Roasting peppers is a hands on activity and for the little kids tons of fun to see.  I place the Anaheim peppers right over the flame on our gas cook top, turning and re-positioning to make sure every green area is blackened.  Any area of the pepper that you do not char well will not peel - and the peel on the pepper is surprisingly chewy and tough.  Take the time to blacken it well either over a flame or under the broiler and you will be far happier with the final result.  Pop the charred peppers into an air tight container or zip lock bag and let them cool until easy to handle.  This will let the peppers steam and help the peels come right off.

Last, but not least!  It is the acid in the recipe that makes it safe for home canning, bottled lime juice.  It is important that you use bottled lime or lemon juice in this recipe, not fresh squeezed, so that the acidity is the proper level.  Tomatoes are pretty acidic but onions, garlic and peppers are not and the bottled lime juice is the key for home canning.  If you alter the recipe make sure you adjust the ratio of tomatoes/vegetables/bottled lime juice exactly right, maintaining the same ratios.  The spices you can alter without worry to fit your tastes.



Tomato Salsa for Canning
This tomato salsa will be a favorite year round, pleasing everyone.
Ingredients
  • 14 cups plum tomatoes, roasted, peeled, diced with the juice (I use Roma)
  • 2 cups Anaheim peppers, roasted, peeled, seeded, diced
  • 2 1/2 cups onion, diced
  • 3 whole jalapenos, seeded, finely diced (leave seeds of one for 'medium', seeds of 2 for 'hot')
  • 6 cloves garlic, minced
  • 1 cup bottled lime juice (or lemon)
  • 1 tsp ground black pepper
  • 1 Tbs kosher salt
  • 3/4 tsp ground cumin
  • 2 tsp dried oregano
  • 1/2 cup fresh cilantro, chopped
Instructions

  1. Roast your tomatoes under the broiler or on the grill, charring the skin. If you you are roasting under the broiler, slice them in half and put them cut side down. If using a grill, roast them whole. Once charred and cool enough to handle, peel off the skin and roughly chop the tomatoes, keeping the juice as well. Set aside.
  2. Roast the Anaheim peppers over a flame or under the broiler, charring them all over. Transfer the hot charred peppers to an airtight container or plastic bag and let them rest until cool enough to handle. Peel off the skin, remove seeds and veins, and chop. Set aside.
  3. Prepare your jars, lids, rings and canner. If you are new to water bath canning, or it has been a while, be sure to refresh your skills from a reliable and official source to guide you through this process. My tips and tricks can be found here.
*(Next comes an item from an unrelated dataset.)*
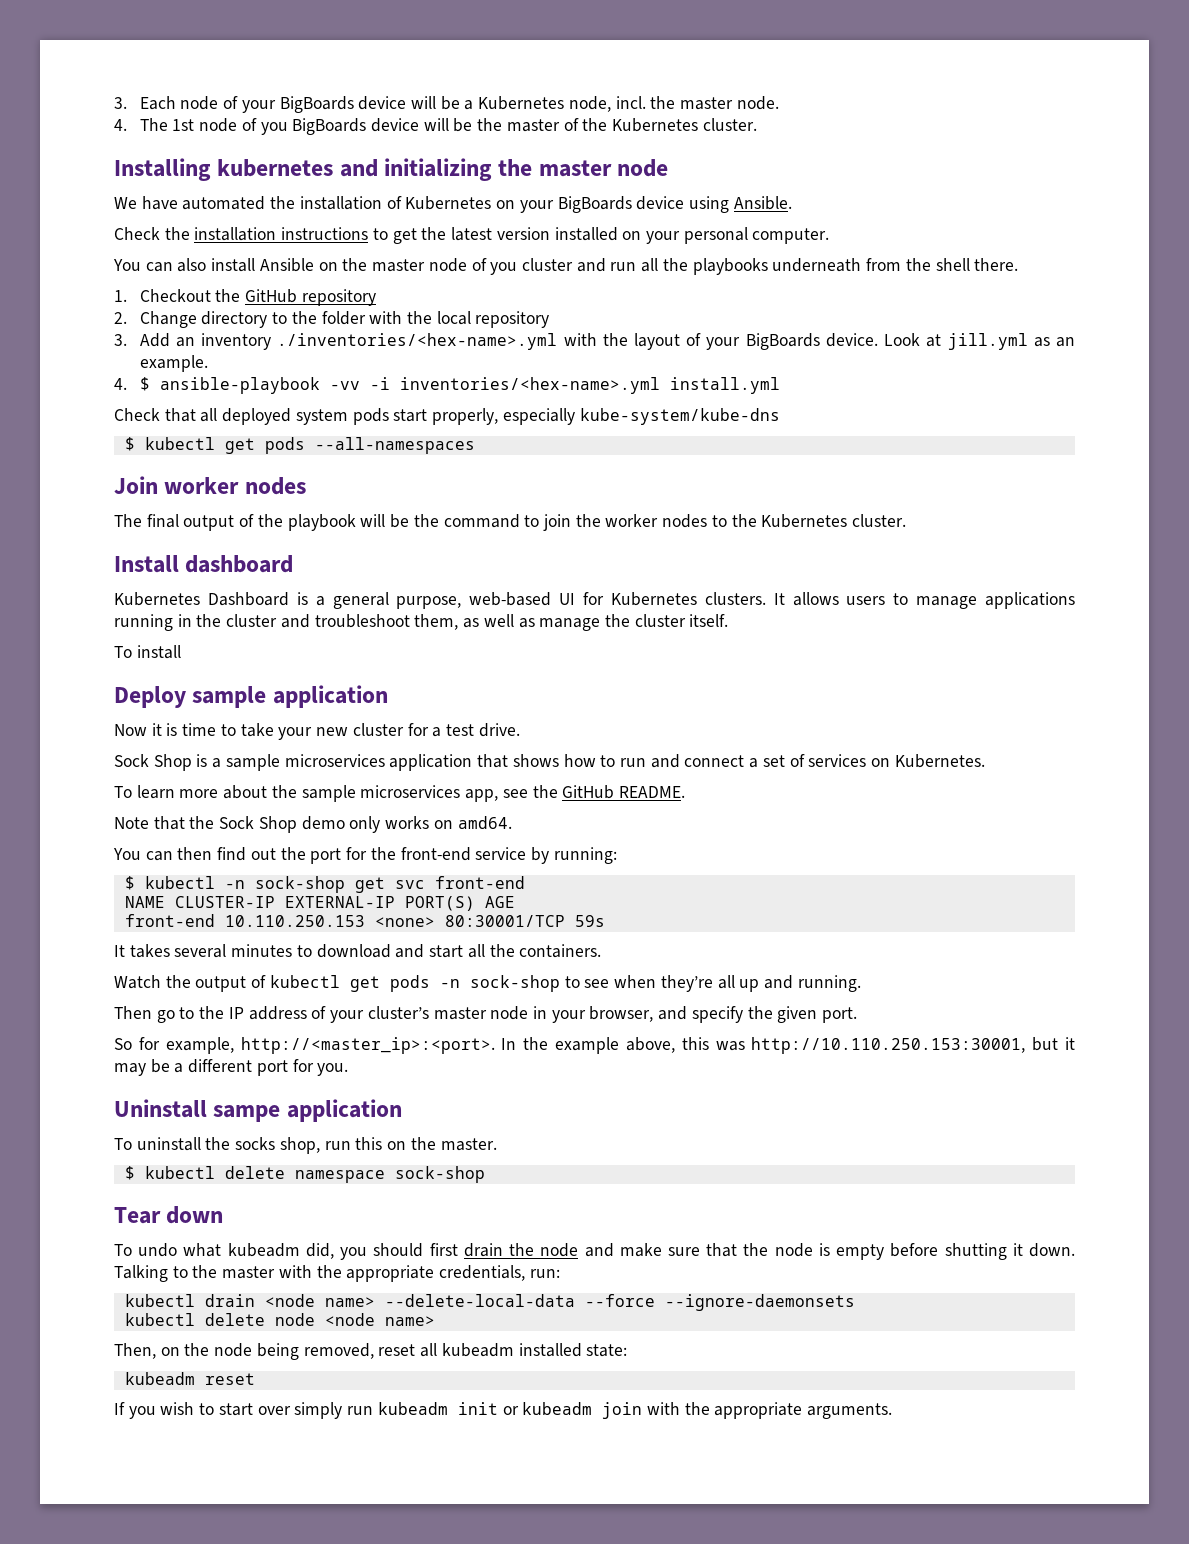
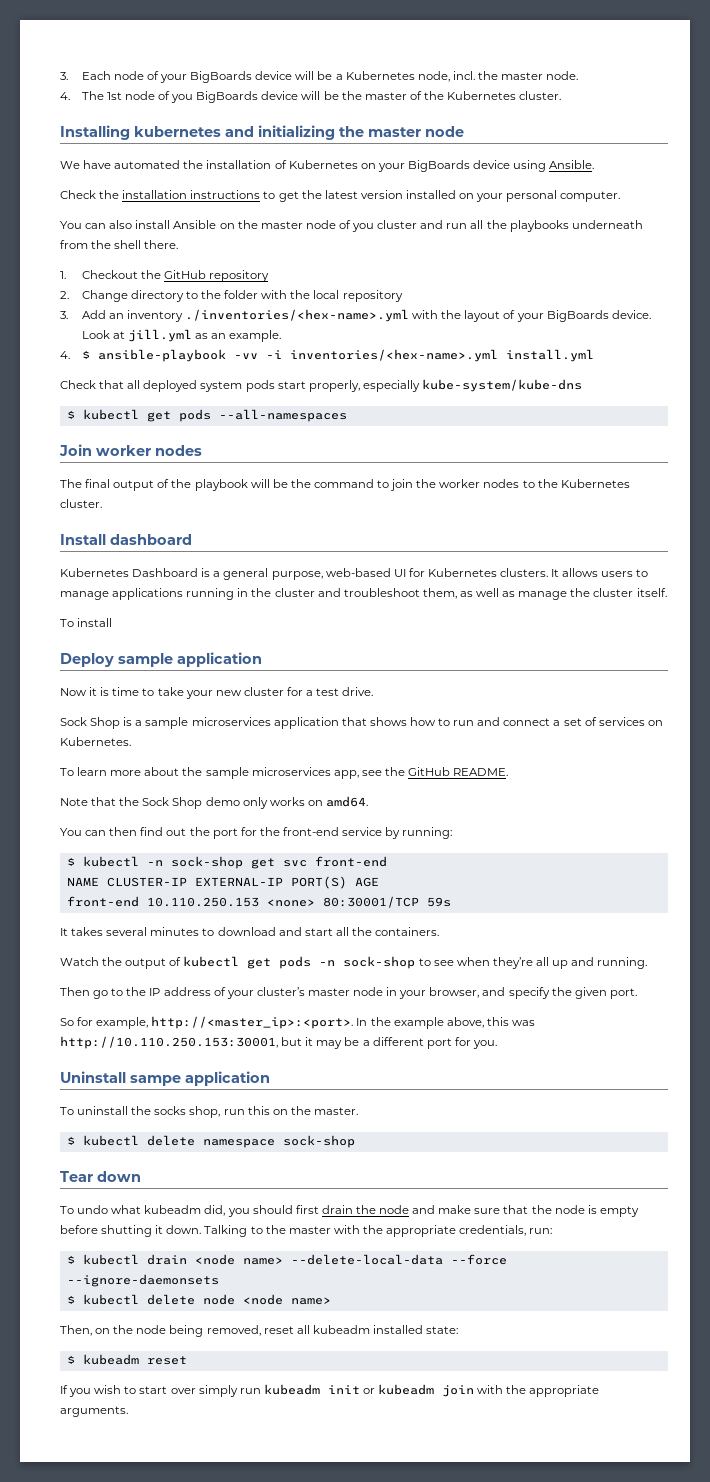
(560, 1273) none -> [66,1255,75,1264] $
(855, 1302) none -> [66,1295,75,1304] $
(628, 1350) none -> [66,1355,75,1364] $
  4. In a large non-reactive pot combine all of the salsa ingredients over a medium-high flame. Bring to a boil and then simmer together for 10 minutes.
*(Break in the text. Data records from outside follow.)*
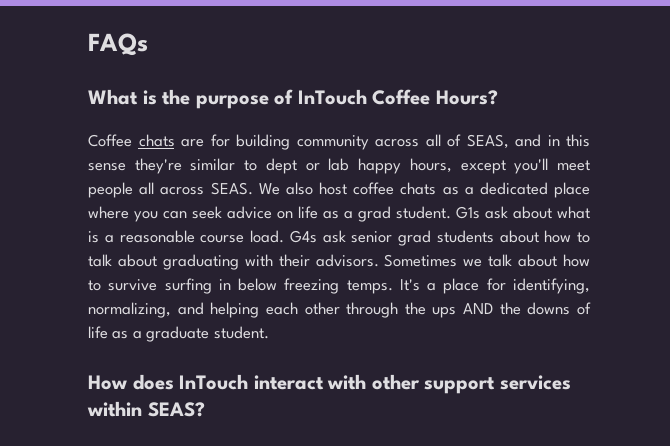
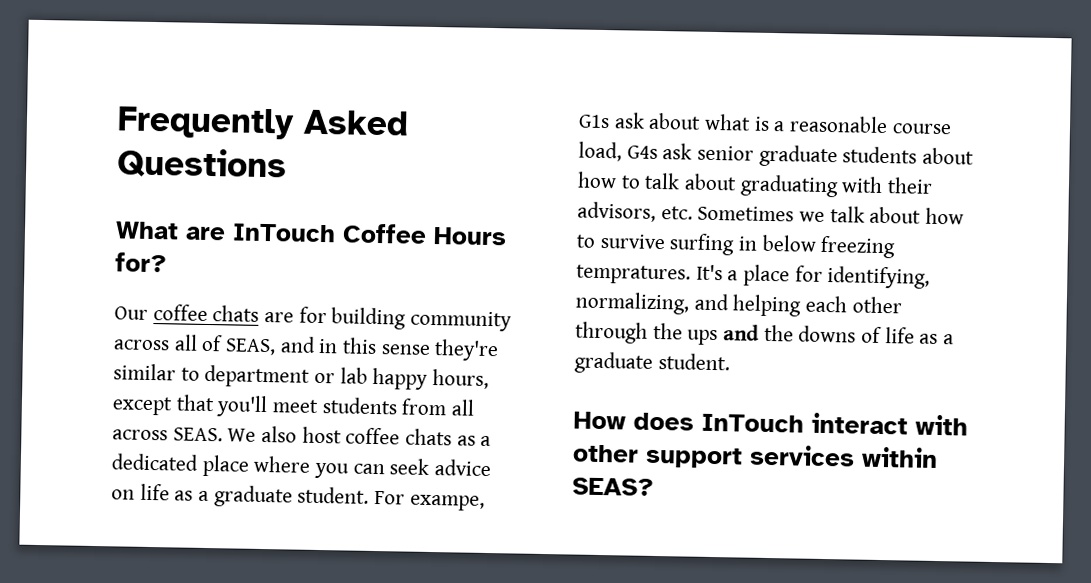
[88,33,148,56] [88,89,498,109] [88,134,132,147] FAQs // What is the purpose of InTouch Coffee Hours? // Coffee -> [117,106,409,140] [116,147,287,180] [115,221,507,246] [115,252,167,273] [114,304,208,321] Frequently Asked Questions // What are InTouch Coffee Hours for? // Our coffee
[265,158,297,174] dept -> [204,364,311,388] department
(506, 167) none -> [175,394,215,412] that
[88,182,133,198] people -> [321,397,448,416] students from
[358,206,451,222] grad student. -> [213,485,485,511] graduate student. For exampe,
[250,230,284,243] load. -> [578,141,622,162] load,
[398,230,431,246] grad -> [758,144,838,168] graduate
[315,254,379,267] advisors. -> [577,201,693,222] advisors, etc.
[346,280,393,294] temps. -> [576,264,691,285] tempratures.
[463,303,494,314] AND -> [723,324,760,341] and

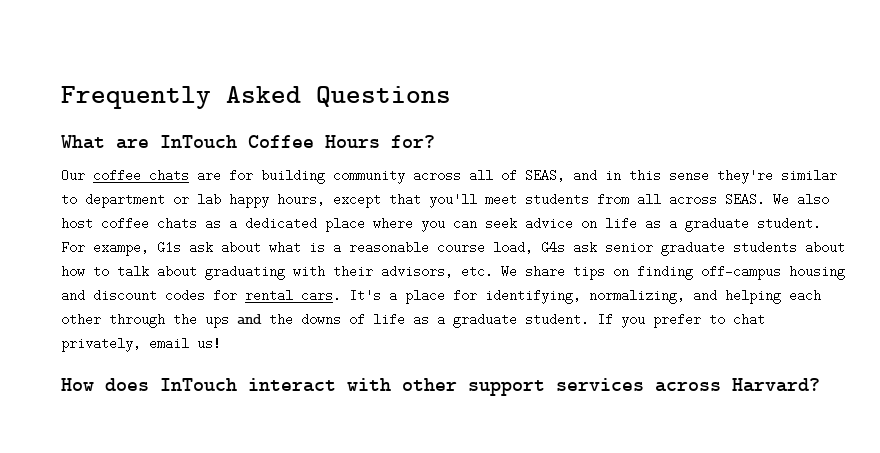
[697,205,965,225] [576,233,897,259] [576,264,691,285] Sometimes we talk about how to survive surfing in below freezing tempratures. -> [501,265,845,280] [61,289,341,302] We share tips on finding off-campus housing and discount codes for rental cars.
(730, 362) none -> [597,313,765,328] [61,337,221,352] If you prefer to chat privately, email us!
[861,446,938,468] [572,477,654,496] within SEAS? -> [655,378,820,392] across Harvard?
  5. Fill your hot jars with the salsa leaving 1/2 inch headspace. Remove any bubbles and adjust the headspace one last time.
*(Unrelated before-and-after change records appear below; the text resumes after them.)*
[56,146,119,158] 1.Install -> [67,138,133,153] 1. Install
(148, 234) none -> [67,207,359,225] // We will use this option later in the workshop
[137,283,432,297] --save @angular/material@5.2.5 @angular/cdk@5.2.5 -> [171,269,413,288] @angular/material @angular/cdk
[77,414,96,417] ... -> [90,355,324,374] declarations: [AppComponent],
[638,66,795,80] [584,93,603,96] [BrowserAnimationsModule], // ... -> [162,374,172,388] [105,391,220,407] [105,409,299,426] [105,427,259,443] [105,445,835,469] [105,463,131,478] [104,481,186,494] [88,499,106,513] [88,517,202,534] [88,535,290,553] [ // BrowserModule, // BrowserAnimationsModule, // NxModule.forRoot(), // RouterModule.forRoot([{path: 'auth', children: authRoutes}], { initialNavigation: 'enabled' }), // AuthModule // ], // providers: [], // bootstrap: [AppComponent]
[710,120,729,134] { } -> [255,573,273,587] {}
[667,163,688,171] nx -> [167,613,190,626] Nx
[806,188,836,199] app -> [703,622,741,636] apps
  6. Clean the rim of the jar thoroughly, apply your hot lid, and then the ring. Tighten the ring just until "finger tip tight", not too tight, but not loose either.
  7. Process your jars in a hot water bath for 15 minutes measuring the time after the water returns to a full boil. Adjust your processing time as necessary depending on your elevation.
  8. Remove your jars from the water bath to a cloth covered counter. Let them cool completely for 12-24 hours before testing the seals. Any jars that do not seal properly are still perfectly good to eat, just keep them in the refrigerator.
  9. Store your salsa in a cool dark place. This salsa can be eaten immediately, no wait time necessary.
Details
Prep time: Cook time: Total time: Yield: 8 - 9 pints
Last, but not least, if you are brand new to water bath canning be sure to follow best practices outlined by reliable sites such as the National Center for Home Food Preservation or the University of Missouri Extension. Home canning is something anyone can do!